## [INFORMATION GIVEN]

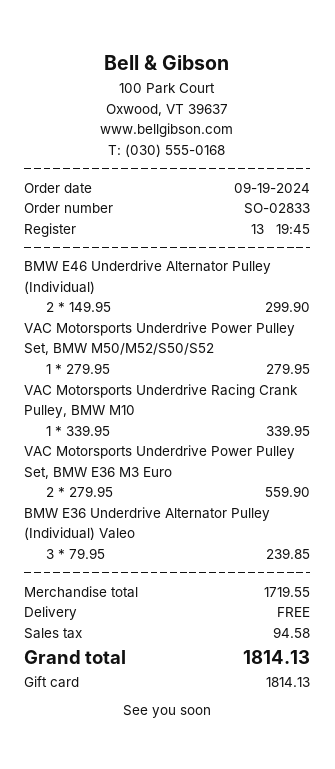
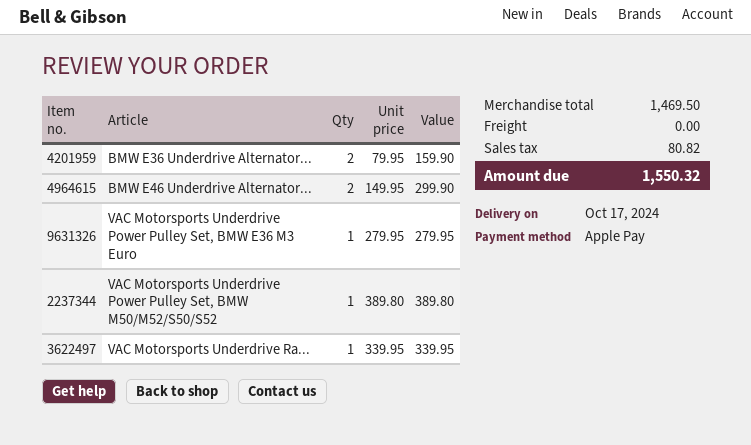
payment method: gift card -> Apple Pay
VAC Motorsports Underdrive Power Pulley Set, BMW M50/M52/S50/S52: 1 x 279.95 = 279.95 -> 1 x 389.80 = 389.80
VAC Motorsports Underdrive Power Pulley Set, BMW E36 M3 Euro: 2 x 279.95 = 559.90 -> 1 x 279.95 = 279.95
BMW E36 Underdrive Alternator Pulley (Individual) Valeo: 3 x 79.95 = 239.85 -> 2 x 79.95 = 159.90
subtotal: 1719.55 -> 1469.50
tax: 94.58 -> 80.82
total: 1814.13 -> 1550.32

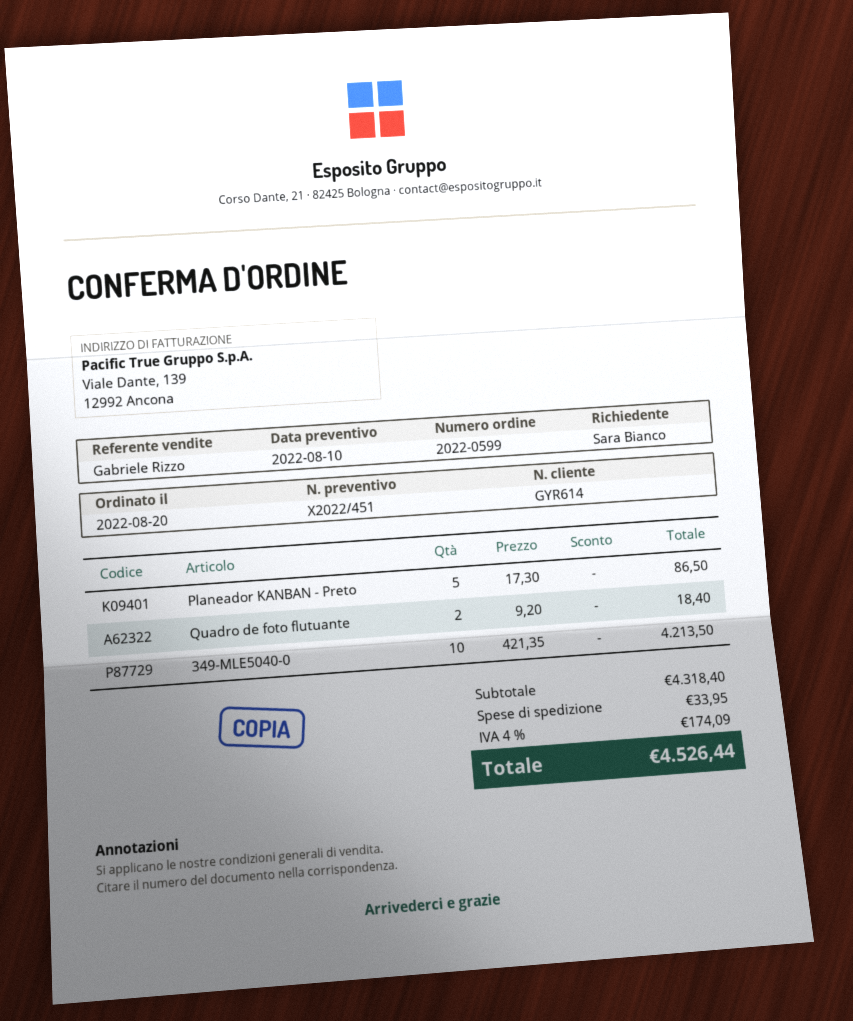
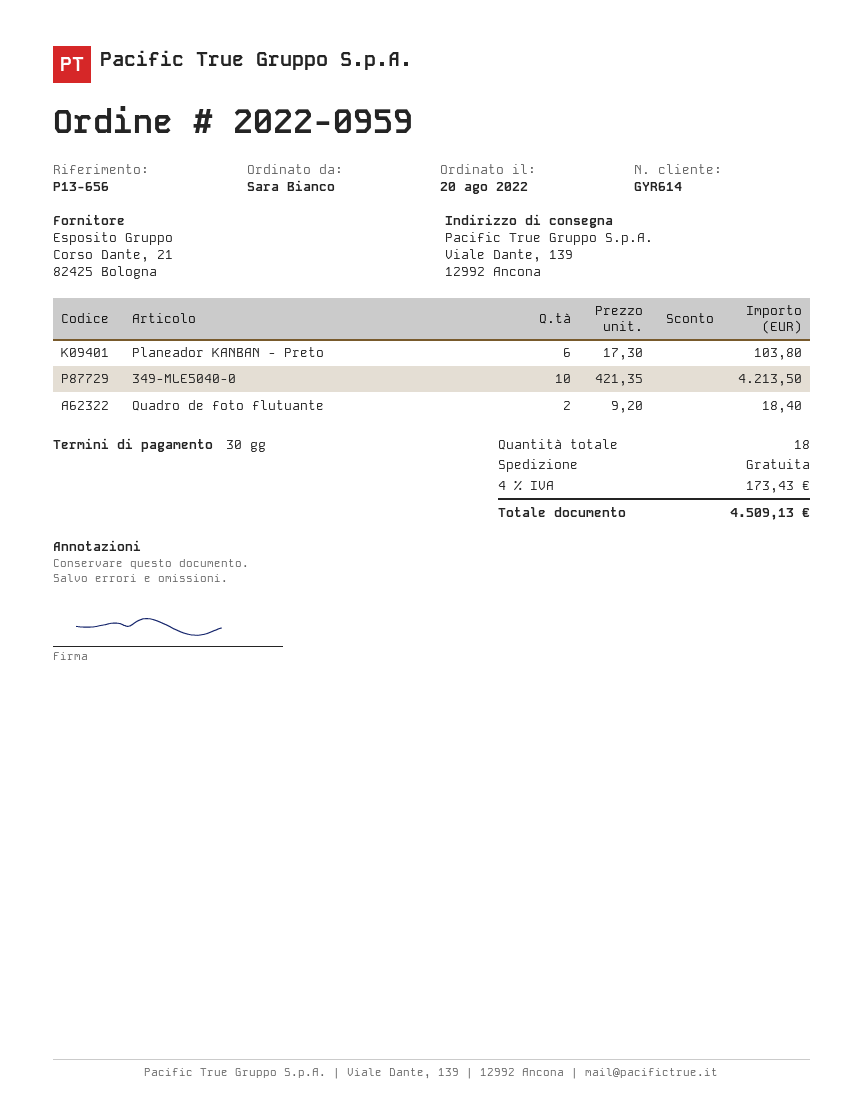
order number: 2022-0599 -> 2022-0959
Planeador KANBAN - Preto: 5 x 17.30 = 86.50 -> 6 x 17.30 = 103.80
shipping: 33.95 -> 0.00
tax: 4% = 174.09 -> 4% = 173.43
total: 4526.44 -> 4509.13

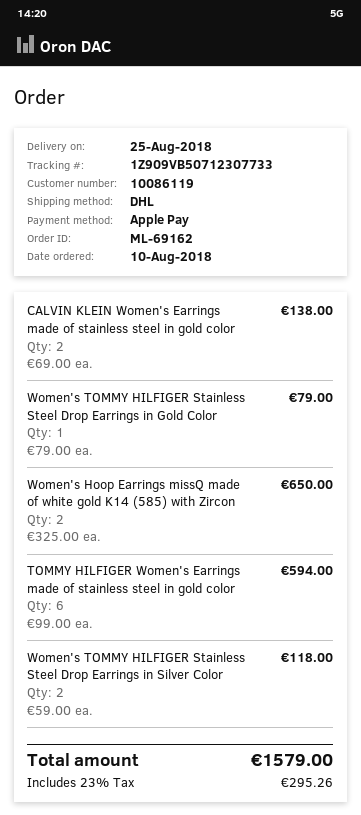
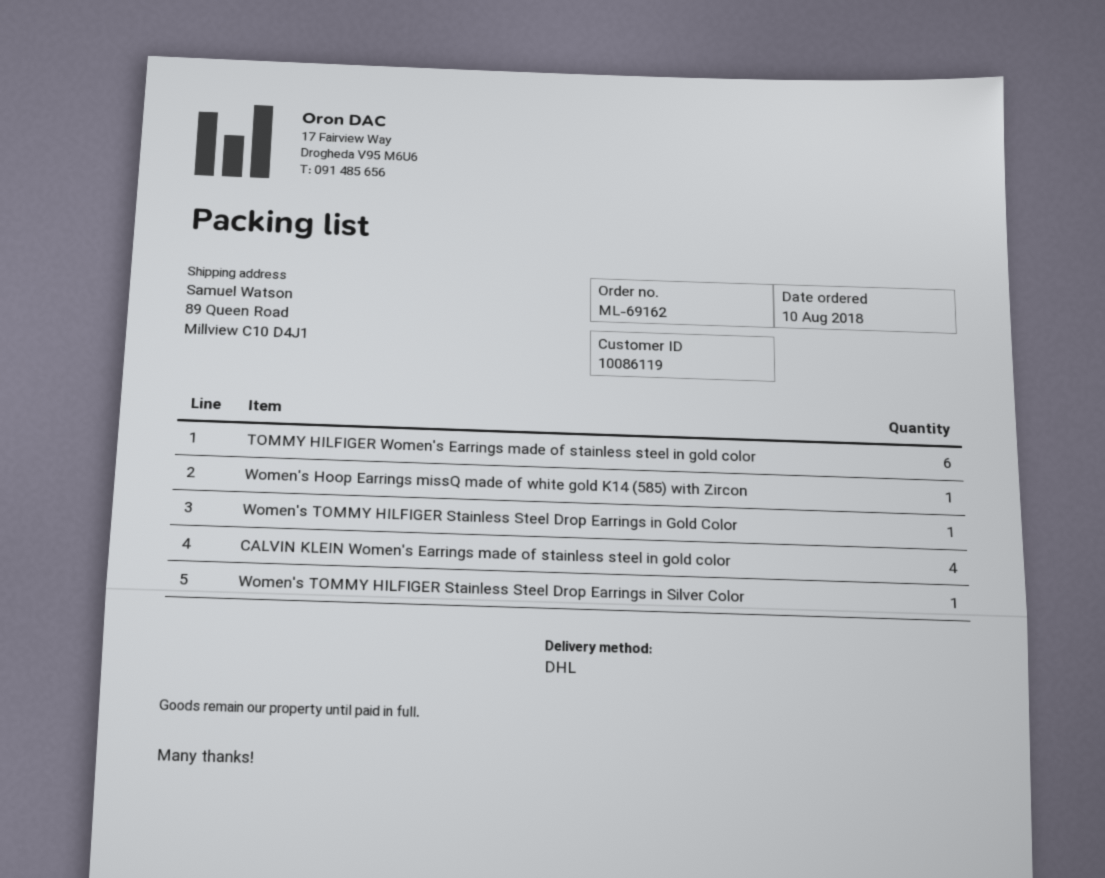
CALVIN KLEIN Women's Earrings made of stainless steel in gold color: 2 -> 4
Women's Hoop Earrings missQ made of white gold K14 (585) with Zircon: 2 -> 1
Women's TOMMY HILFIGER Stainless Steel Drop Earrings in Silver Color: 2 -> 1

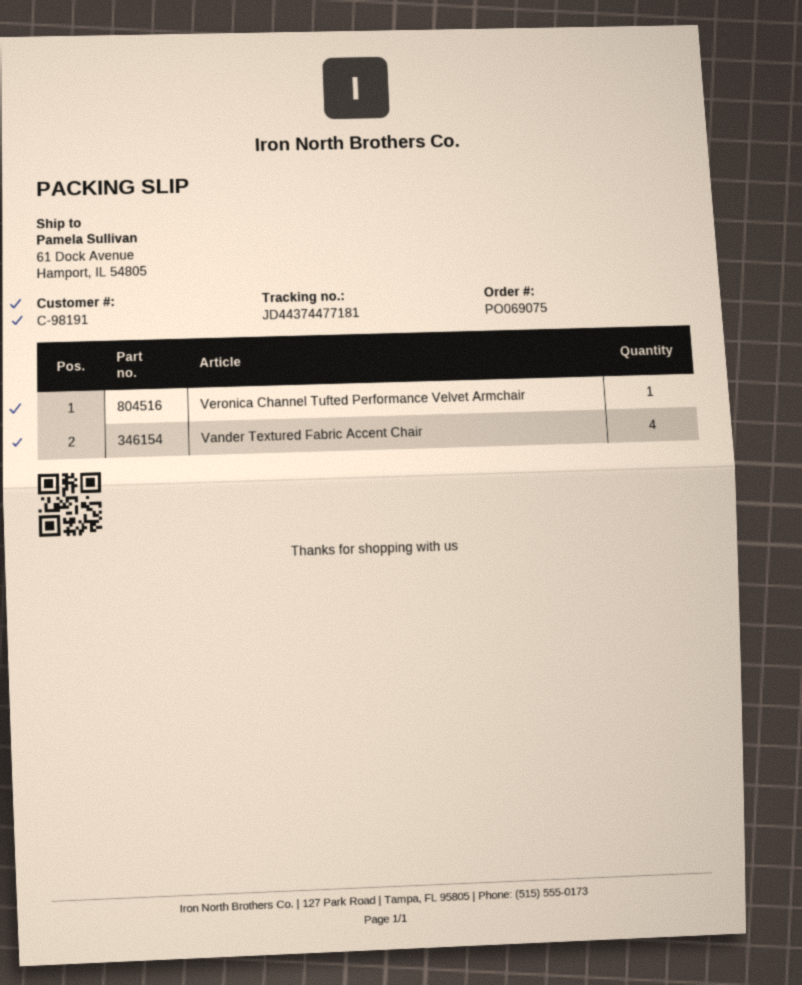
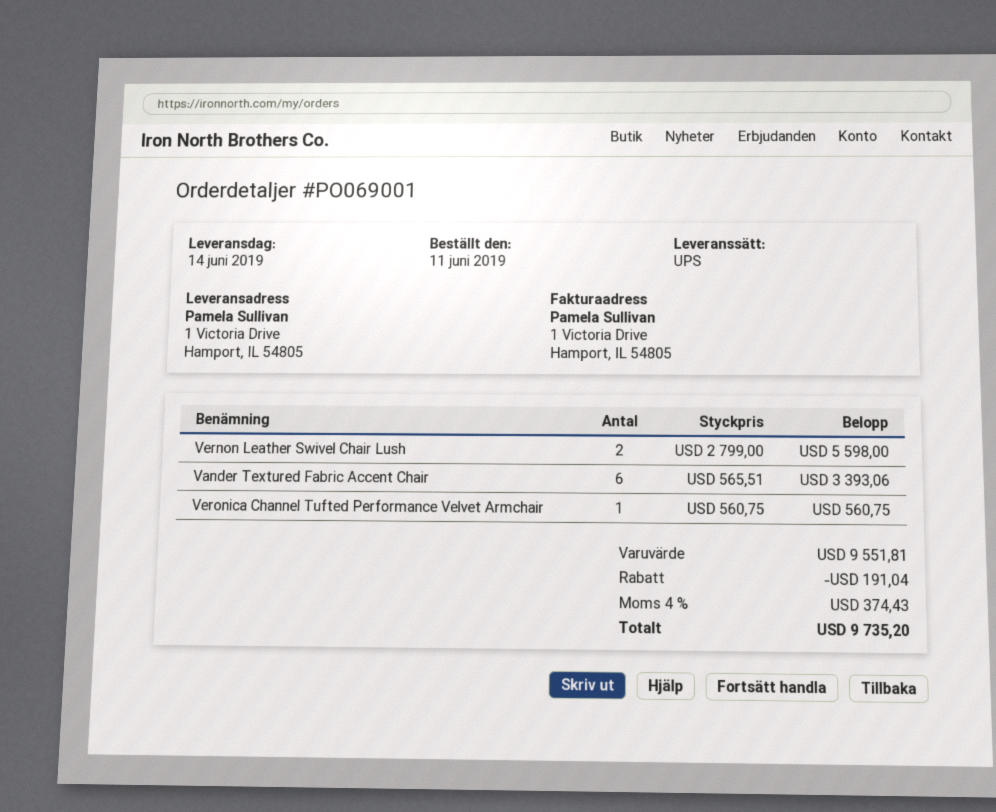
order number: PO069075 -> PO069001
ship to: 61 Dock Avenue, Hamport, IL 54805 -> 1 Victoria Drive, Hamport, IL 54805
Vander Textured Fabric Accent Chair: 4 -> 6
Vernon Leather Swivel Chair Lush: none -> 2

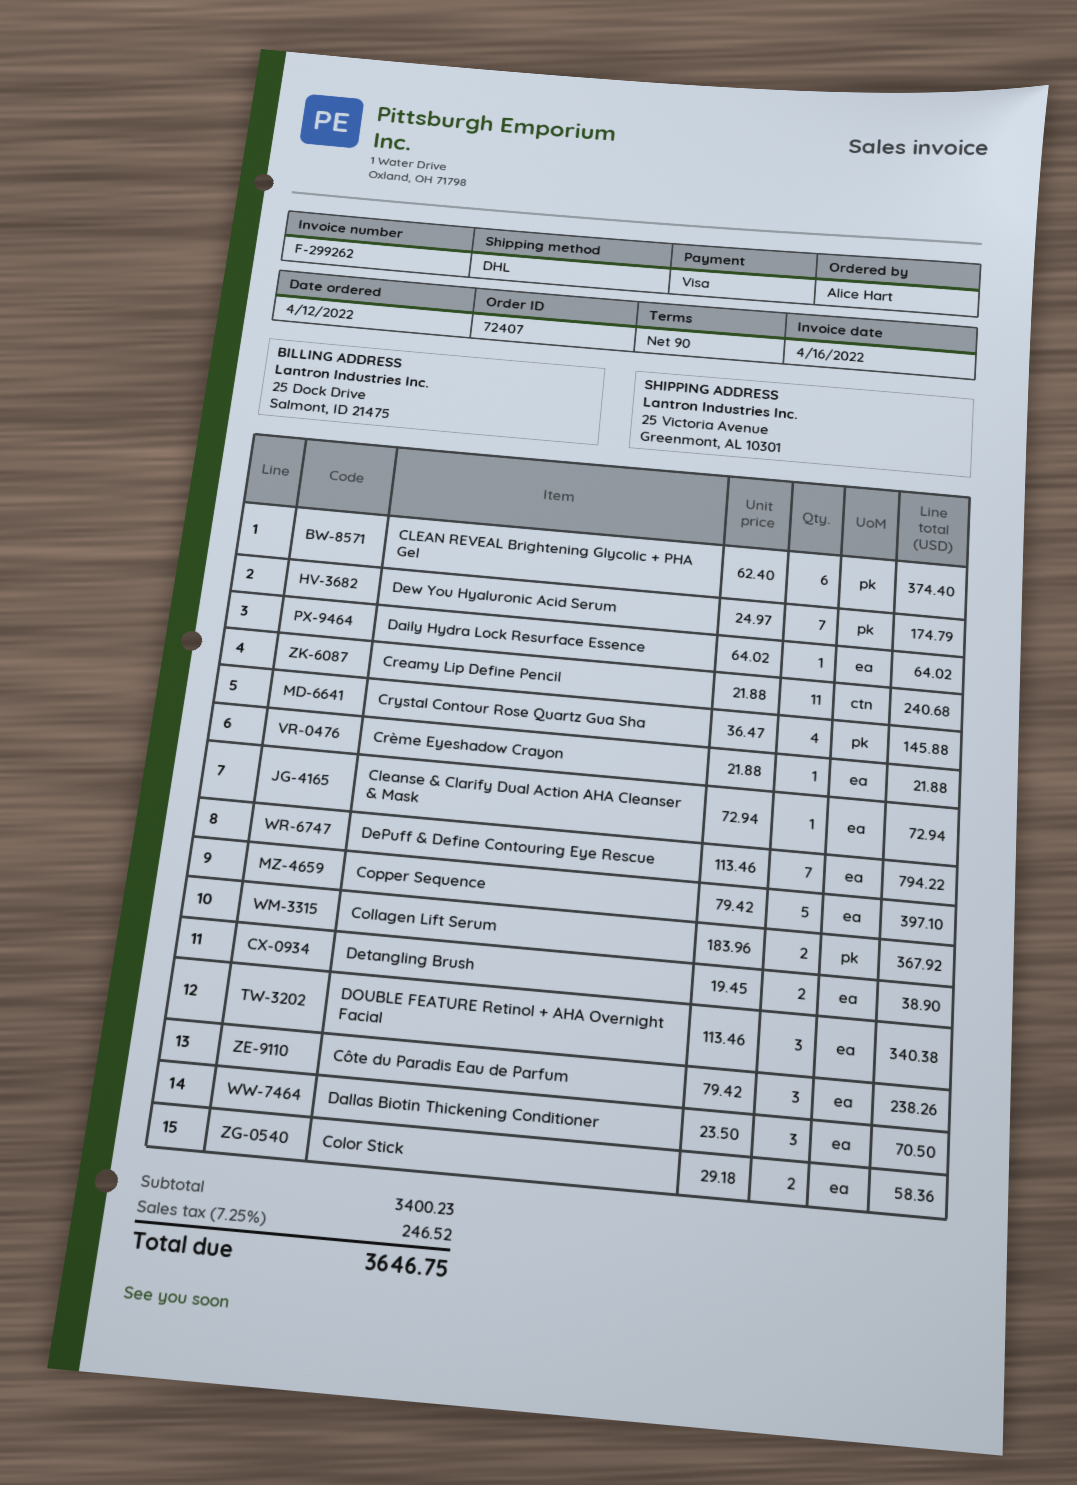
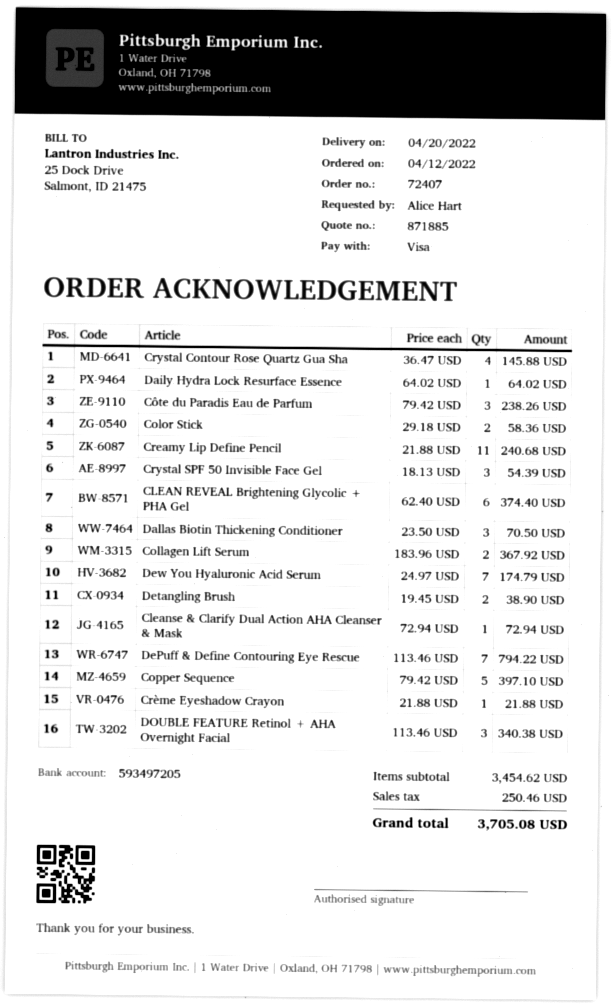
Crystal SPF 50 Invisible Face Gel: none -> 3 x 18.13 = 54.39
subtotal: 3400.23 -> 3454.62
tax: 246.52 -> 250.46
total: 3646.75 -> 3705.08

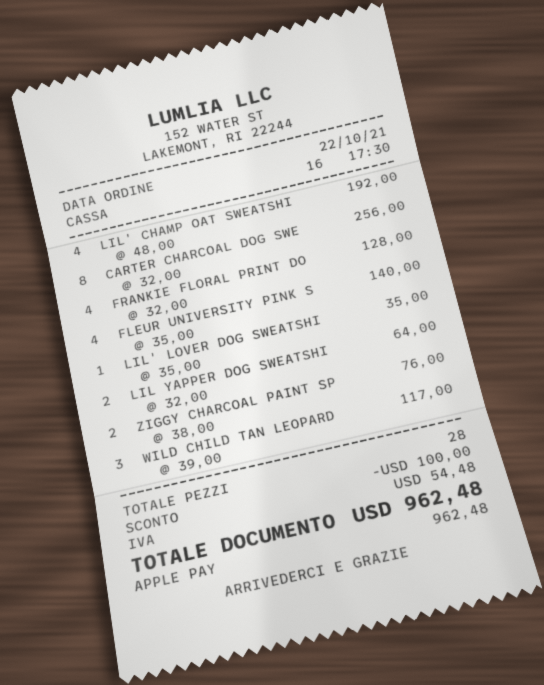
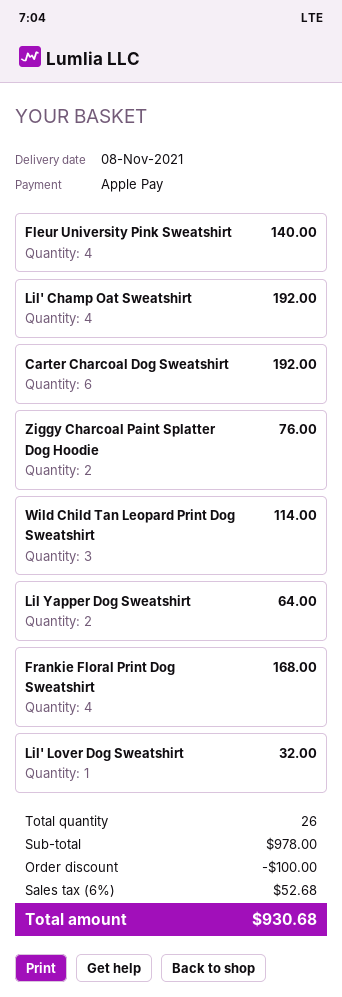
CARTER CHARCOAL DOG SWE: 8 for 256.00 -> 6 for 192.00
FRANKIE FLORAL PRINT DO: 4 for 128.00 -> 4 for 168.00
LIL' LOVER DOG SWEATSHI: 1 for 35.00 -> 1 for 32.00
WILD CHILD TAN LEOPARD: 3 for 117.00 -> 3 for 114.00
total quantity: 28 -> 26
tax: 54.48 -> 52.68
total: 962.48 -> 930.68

## [YOUR OBJECTIVE]
Without the pictures, write out the whole listing exactly as it appears.

## [REPLY TO THE EXERCISE]
payment method: gift card -> Apple Pay
VAC Motorsports Underdrive Power Pulley Set, BMW M50/M52/S50/S52: 1 x 279.95 = 279.95 -> 1 x 389.80 = 389.80
VAC Motorsports Underdrive Power Pulley Set, BMW E36 M3 Euro: 2 x 279.95 = 559.90 -> 1 x 279.95 = 279.95
BMW E36 Underdrive Alternator Pulley (Individual) Valeo: 3 x 79.95 = 239.85 -> 2 x 79.95 = 159.90
subtotal: 1719.55 -> 1469.50
tax: 94.58 -> 80.82
total: 1814.13 -> 1550.32

order number: 2022-0599 -> 2022-0959
Planeador KANBAN - Preto: 5 x 17.30 = 86.50 -> 6 x 17.30 = 103.80
shipping: 33.95 -> 0.00
tax: 4% = 174.09 -> 4% = 173.43
total: 4526.44 -> 4509.13

CALVIN KLEIN Women's Earrings made of stainless steel in gold color: 2 -> 4
Women's Hoop Earrings missQ made of white gold K14 (585) with Zircon: 2 -> 1
Women's TOMMY HILFIGER Stainless Steel Drop Earrings in Silver Color: 2 -> 1

order number: PO069075 -> PO069001
ship to: 61 Dock Avenue, Hamport, IL 54805 -> 1 Victoria Drive, Hamport, IL 54805
Vander Textured Fabric Accent Chair: 4 -> 6
Vernon Leather Swivel Chair Lush: none -> 2

Crystal SPF 50 Invisible Face Gel: none -> 3 x 18.13 = 54.39
subtotal: 3400.23 -> 3454.62
tax: 246.52 -> 250.46
total: 3646.75 -> 3705.08

CARTER CHARCOAL DOG SWE: 8 for 256.00 -> 6 for 192.00
FRANKIE FLORAL PRINT DO: 4 for 128.00 -> 4 for 168.00
LIL' LOVER DOG SWEATSHI: 1 for 35.00 -> 1 for 32.00
WILD CHILD TAN LEOPARD: 3 for 117.00 -> 3 for 114.00
total quantity: 28 -> 26
tax: 54.48 -> 52.68
total: 962.48 -> 930.68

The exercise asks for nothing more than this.